Responding to data that shows female fundraisers earn far less than male peers and are less likely to hold top jobs, the Association of Fundraising Professionals announced a new effort Wednesday to promote gender equity in the field.
The Women’s Impact Initiative will spend the next 18 months examining research on gender pay gaps — which reach as high as $20,000 a year on average — and on sexual harassment of fundraisers by colleagues and donors. The group will also gather information on proven ways to improve circumstances for women in fundraising.
The association just completed a survey of its members on sexual harassment, in conjunction with the Chronicle of Philanthropy. The Chronicle will publish the results in April and present them at the association’s conference next month in New Orleans.
The Women’s Impact Initiative’s findings will be spotlighted at a separate gathering and woven into all the association’s educational offerings, said Tycely Williams, the initiative’s chair and vice president for development at YWCA USA.
She said the effort, which will use the social-media hashtag #wwilead, has been a priority of Ann Hale, the association’s board chair and the chief development officer at the Anchorage Museum.
Though gender-equity issues have been a focus of the national conversation in the past several months, the new effort doesn’t entail “jumping on a bandwagon,” Williams said.
“The general culture always has something to do with our beliefs and our behavior,” she says. “But these initiatives have been percolating since before the #MeToo and #TimesUp movement. I know they were set into motion at least a year ago.”
The Donor Issue
Along with the announcement of the project Wednesday, the Association of Fundraising Professionals unveiled a new section of its website designed to draw input from members and their organizations on effective ways to promote gender equity.
An international task force made up of fundraisers and consultants from varied backgrounds and generations will help Williams figure out the initiative’s next tactical steps, identify benchmarks of progress, and set out timelines for the work.
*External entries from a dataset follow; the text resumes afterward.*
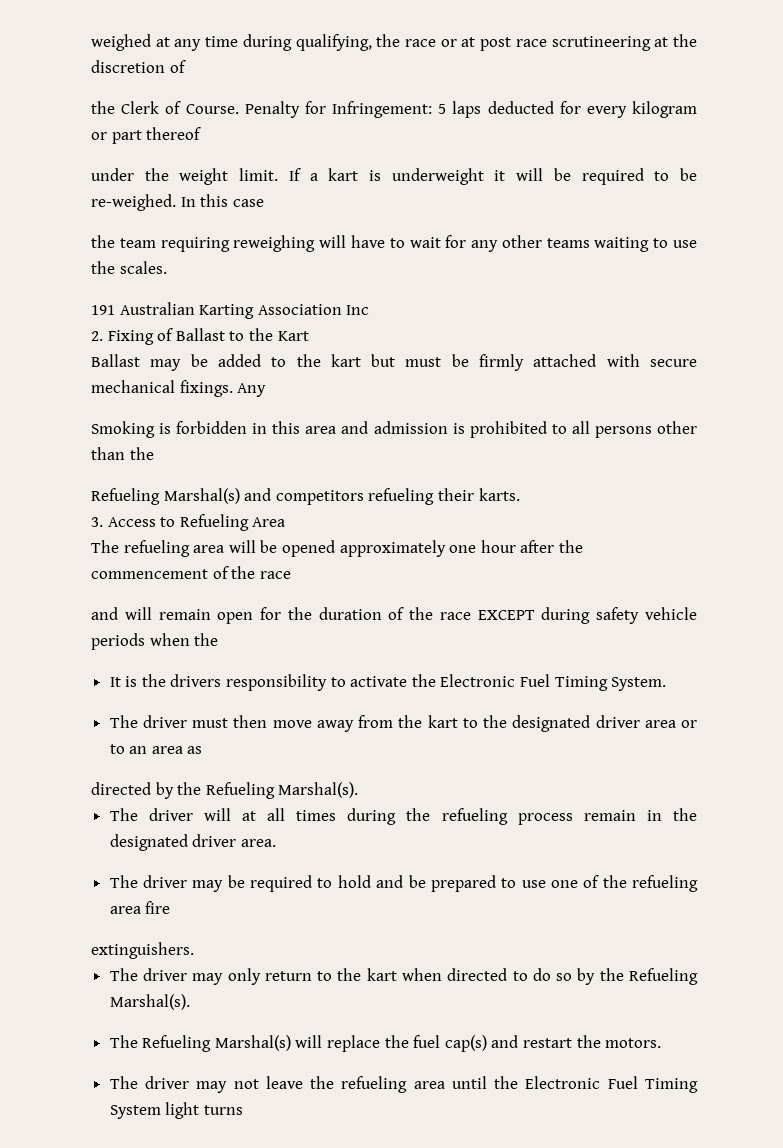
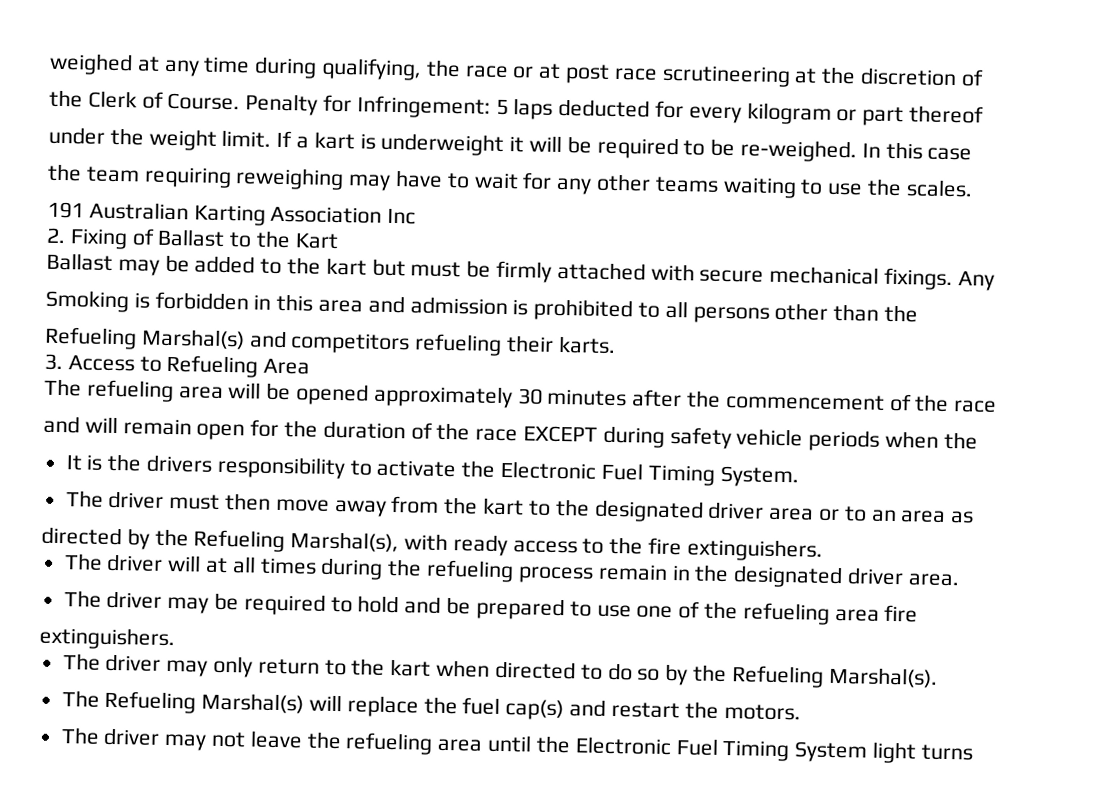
- the team requiring reweighing will have to wait for any other teams waiting to use the scales.
+ the team requiring reweighing may have to wait for any other teams waiting to use the scales.
- The refueling area will be opened approximately one hour after the commencement of the race
+ The refueling area will be opened approximately 30 minutes after the commencement of the race
- directed by the Refueling Marshal(s).
+ directed by the Refueling Marshal(s), with ready access to the fire extinguishers.

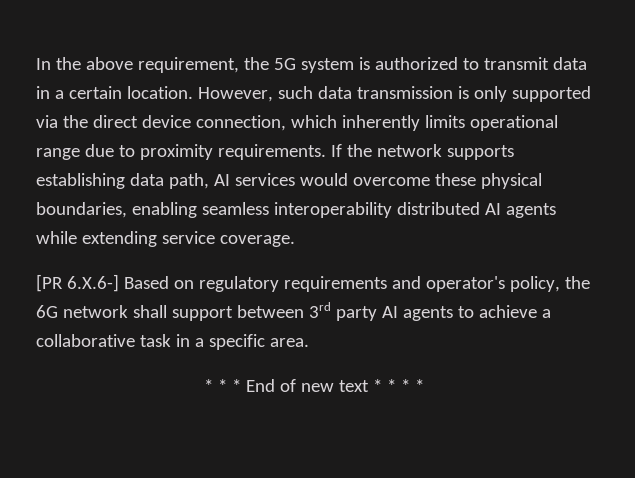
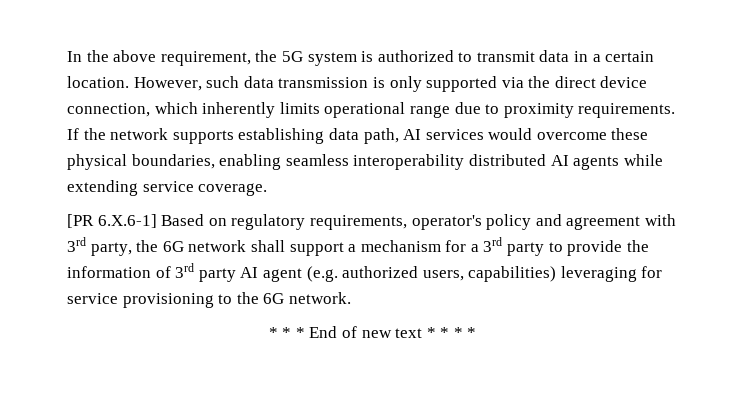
- [PR 6.X.6-] Based on regulatory requirements and operator's policy, the 6G network shall support between 3rd party AI agents to achieve a collaborative task in a specific area.
+ [PR 6.X.6-1] Based on regulatory requirements, operator's policy and agreement with 3rd party, the 6G network shall support a mechanism for a 3rd party to provide the information of 3rd party AI agent (e.g. authorized users, capabilities) leveraging for service provisioning to the 6G network.

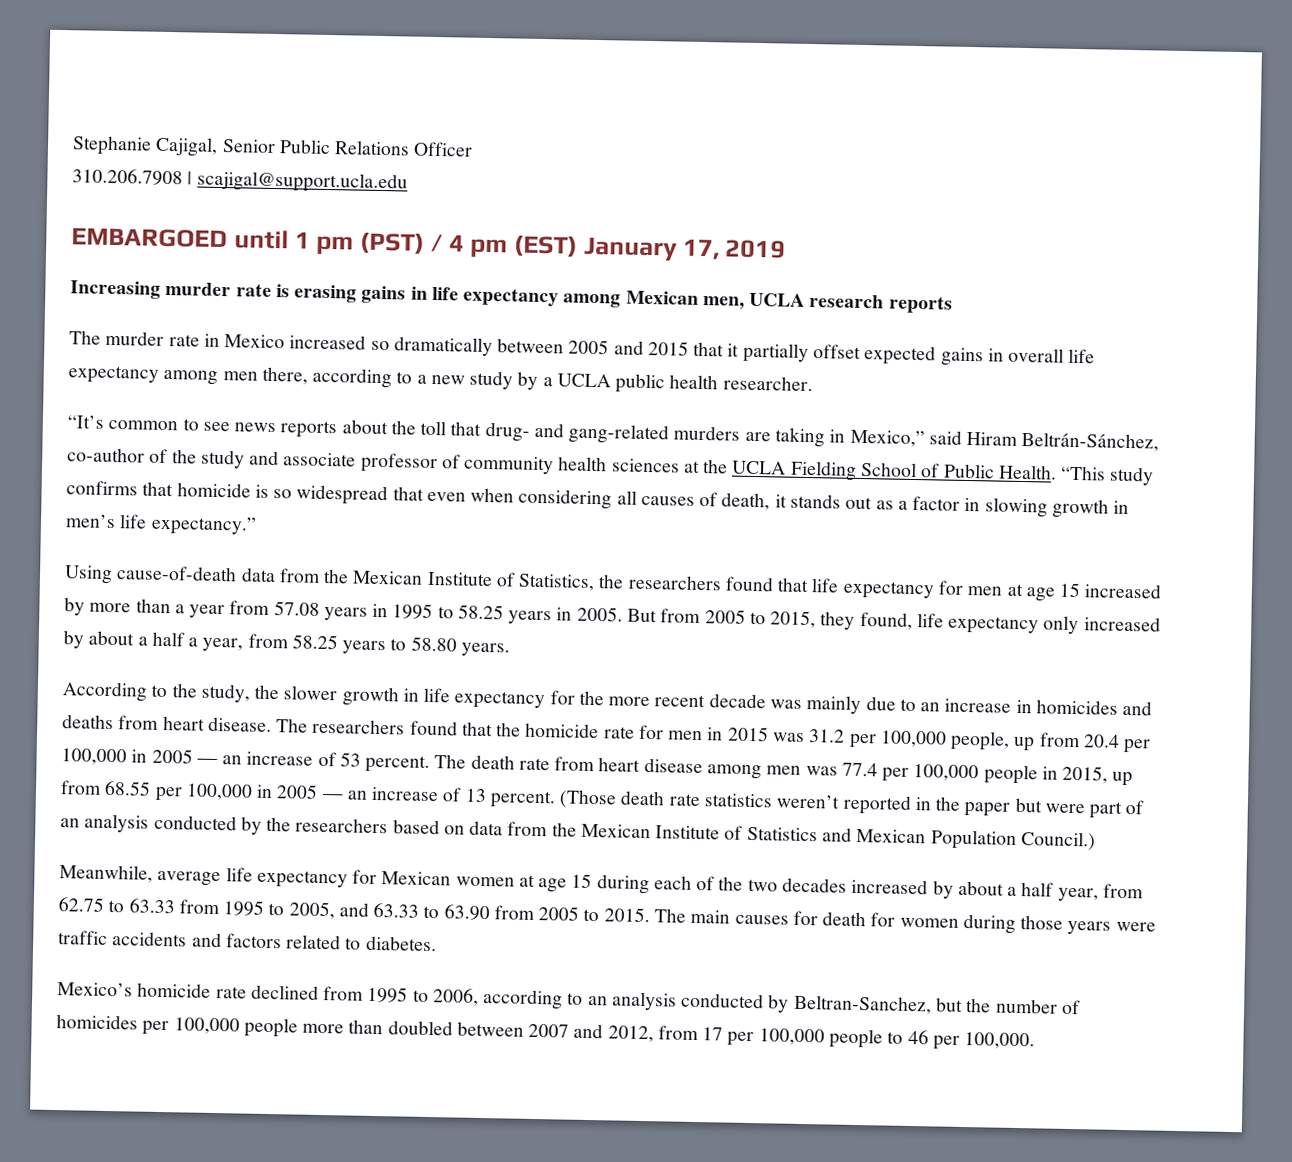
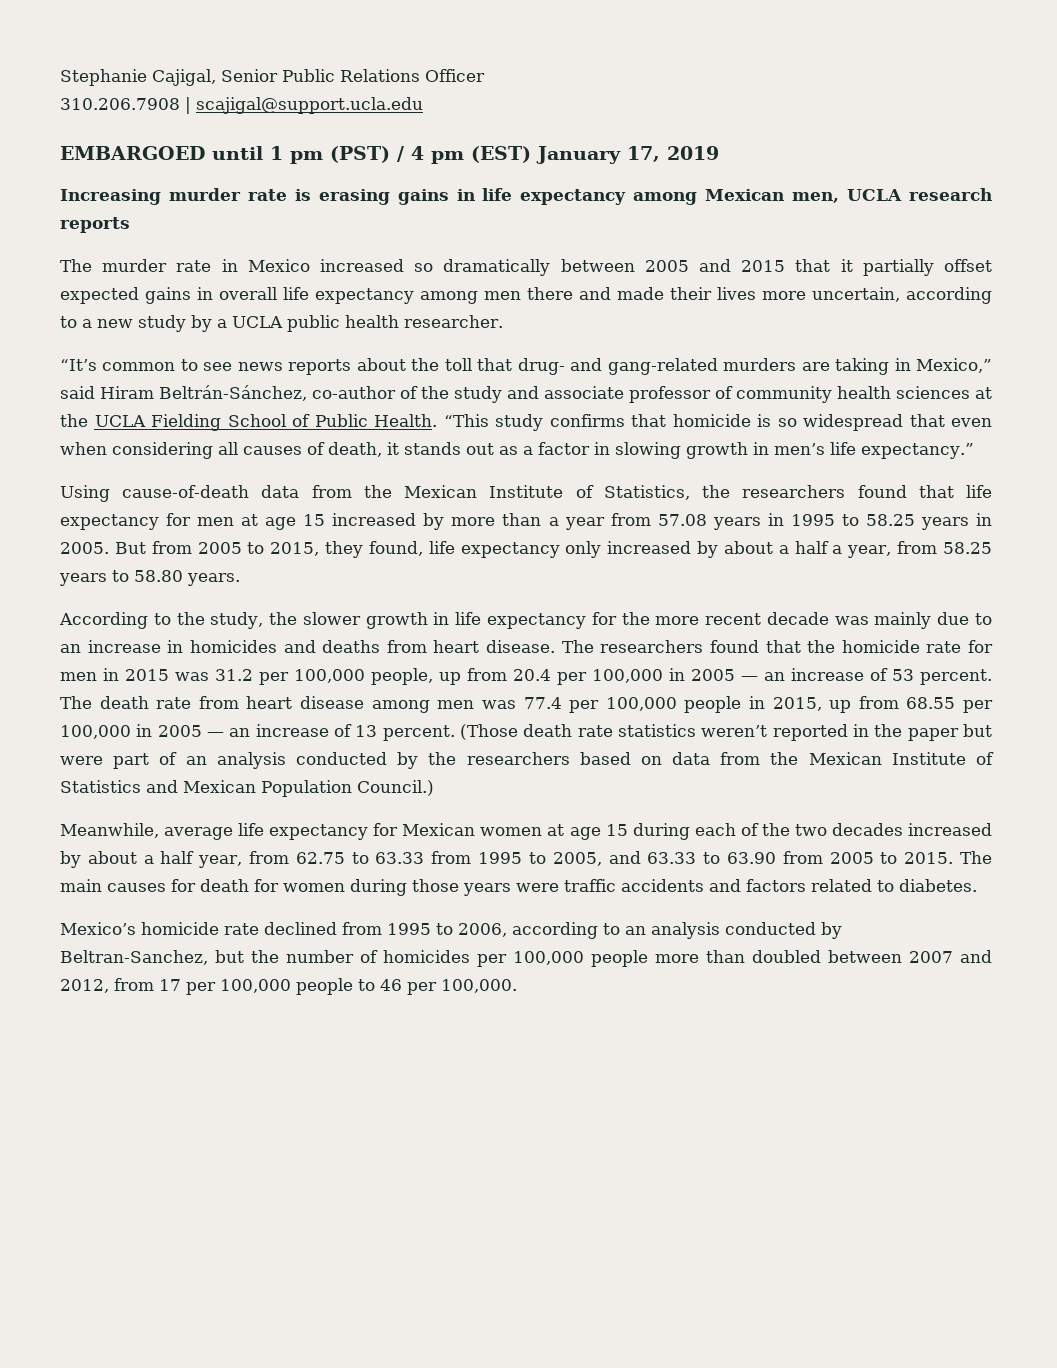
- The murder rate in Mexico increased so dramatically between 2005 and 2015 that it partially offset expected gains in overall life expectancy among men there, according to a new study by a UCLA public health researcher.
+ The murder rate in Mexico increased so dramatically between 2005 and 2015 that it partially offset expected gains in overall life expectancy among men there and made their lives more uncertain, according to a new study by a UCLA public health researcher.

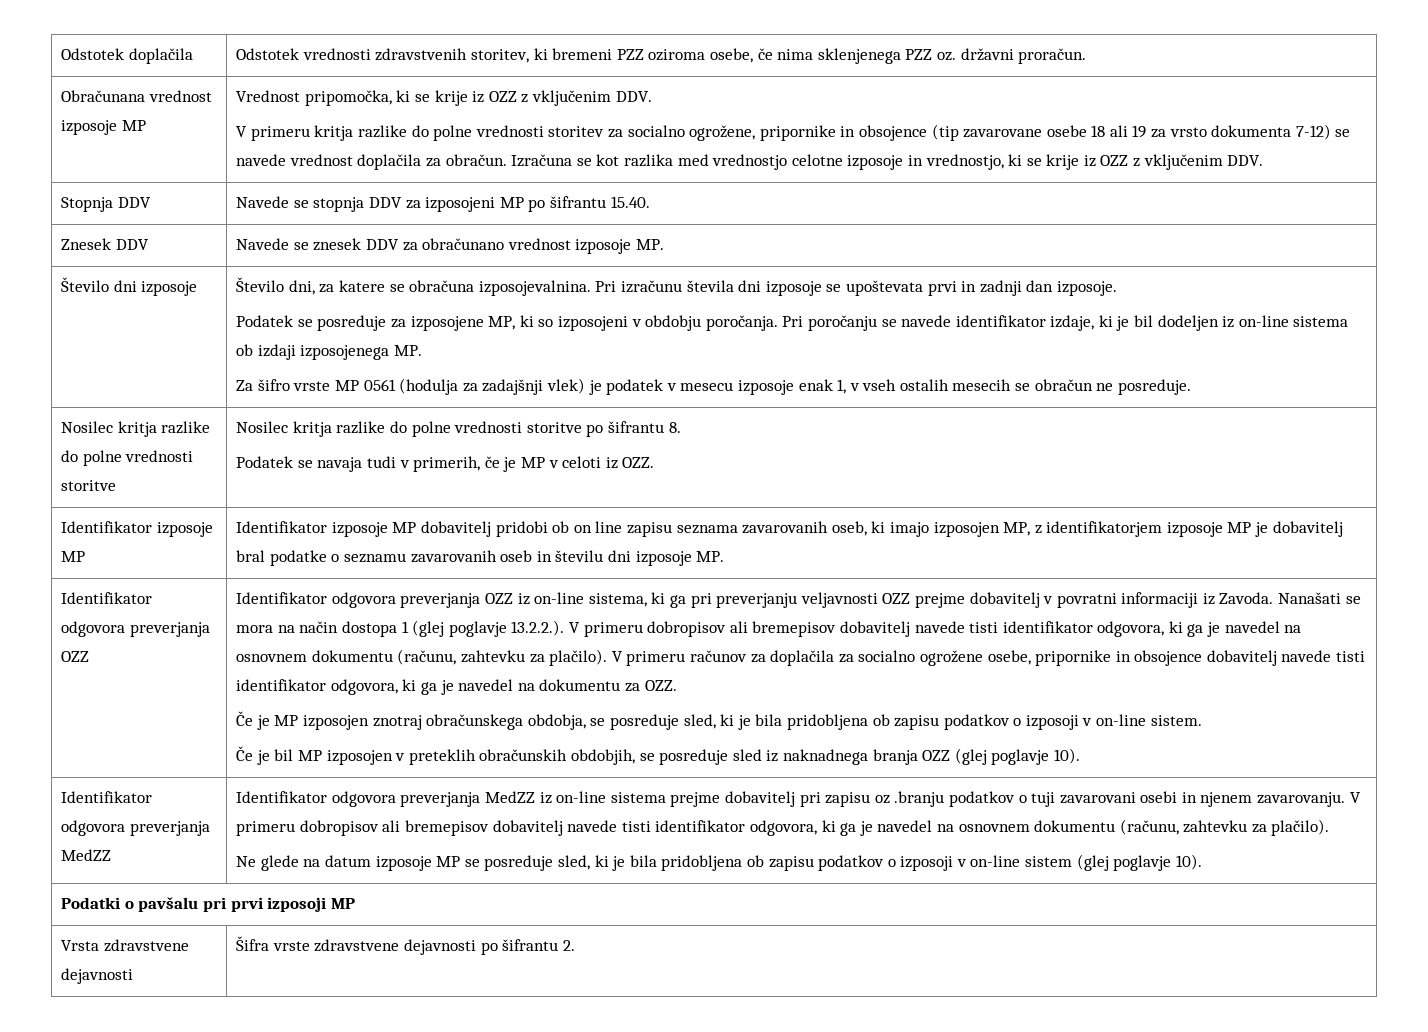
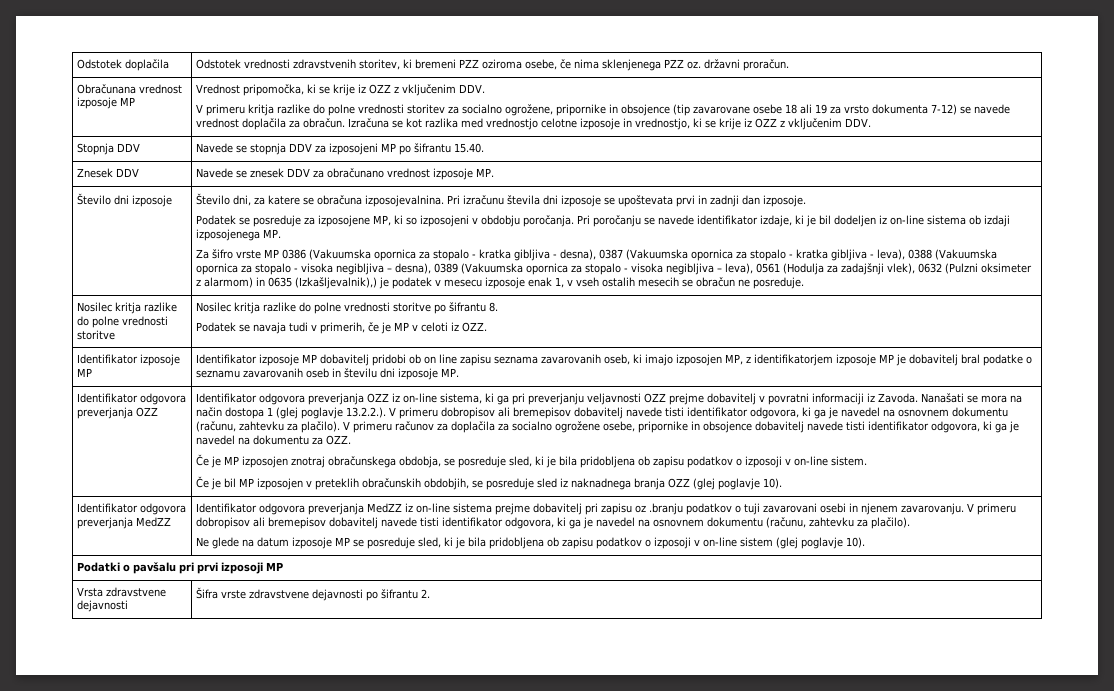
- Za šifro vrste MP 0561 (hodulja za zadajšnji vlek) je podatek v mesecu izposoje enak 1, v vseh ostalih mesecih se obračun ne posreduje.
+ Za šifro vrste MP 0386 (Vakuumska opornica za stopalo - kratka gibljiva - desna), 0387 (Vakuumska opornica za stopalo - kratka gibljiva - leva), 0388 (Vakuumska opornica za stopalo - visoka negibljiva – desna), 0389 (Vakuumska opornica za stopalo - visoka negibljiva – leva), 0561 (Hodulja za zadajšnji vlek), 0632 (Pulzni oksimeter z alarmom) in 0635 (Izkašljevalnik),) je podatek v mesecu izposoje enak 1, v vseh ostalih mesecih se obračun ne posreduje.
The task-force roster includes men. “We want to make sure that’s a critical component to our success,” Williams said. “We want to make sure we’re not just speaking to women.”
She noted a couple of challenges ahead for the effort: One is to raise awareness about consequences for discriminatory behavior without creating a climate of fear among nonprofit organizations and employers. Another is navigating a culture that venerates donors and is reluctant to call out their inappropriate behavior.
“Traditionally, our profession is one that lifts a donor up on a pedestal,” Williams said. “How do we continue to honor the donor who is investing in the important work of philanthropy while creating a safe space for a woman to bring forward a complaint if she feels she was placed in an uncomfortable situation? And that’s delicate.”
Pay Gaps at the Top
Gender gaps in other areas of the nonprofit world are also coming under scrutiny. Women make up a small portion of the highest-paid employees at international development organizations, according to a new study of such nonprofits by researchers at the Center for Global Development, a think tank.
The center’s Charles Kenny and Tanvi Jaluka pulled data from the informational tax filings of 30 organizations working internationally —10 charities, 10 think tanks, and 10 foundations, selected randomly.
At think tanks that focus on international development, only 10 percent of the highest-paid staff members — those among the top five earners in an organization — are female, according to the analysis. The figures for other global charities and grant makers were 20 and 30 percent, respectively.
Compensation for the best-paid female staff members at global development groups falls well short of that of male peers. Women in the top tier are paid an average of 84 percent of what male colleagues make at international development charities, 75 percent at think tanks, and 70 percent at foundations.
“These are preliminary findings, but they suggest that U.S. institutions involved in international development may not be sufficiently practicing what they preach when it comes to gender equality,” said Kenny, a senior fellow at the center, in a statement.
As a next step, the researchers hope to make a more extensive study with a larger sample and examine how global development groups fare in terms of hiring and compensating people of color.
Focusing on Diversity
Under a new president, Masood Ahmed, the Center for Global Development plans to tackle its own challenges regarding diversity. Of its 21 board members, only five are women and three are people of color, said Amanda Glassman, the group’s chief operating officer.
“We’ll be intentionally working on this for the rest of this year,” Glassman said. That includes rethinking how the center recruits board members and breaking habits common to the nonprofit field: “A lot of times, board members are friends of existing board members.”
The center also recently overhauled its human-resources policies to add salary tiers and create a more promising career path for its more junior employees, who are mostly female, Glassman said. It’s also weighing new ideas, like designating what she called “an ombudsman peer,” a rank-and-file employee with special training who can field colleagues’ complaints or concerns if misconduct should occur.
Empowering women is part of the center’s mission, Glassman said. “It behooves us to raise [concerns] when we see something problematic.”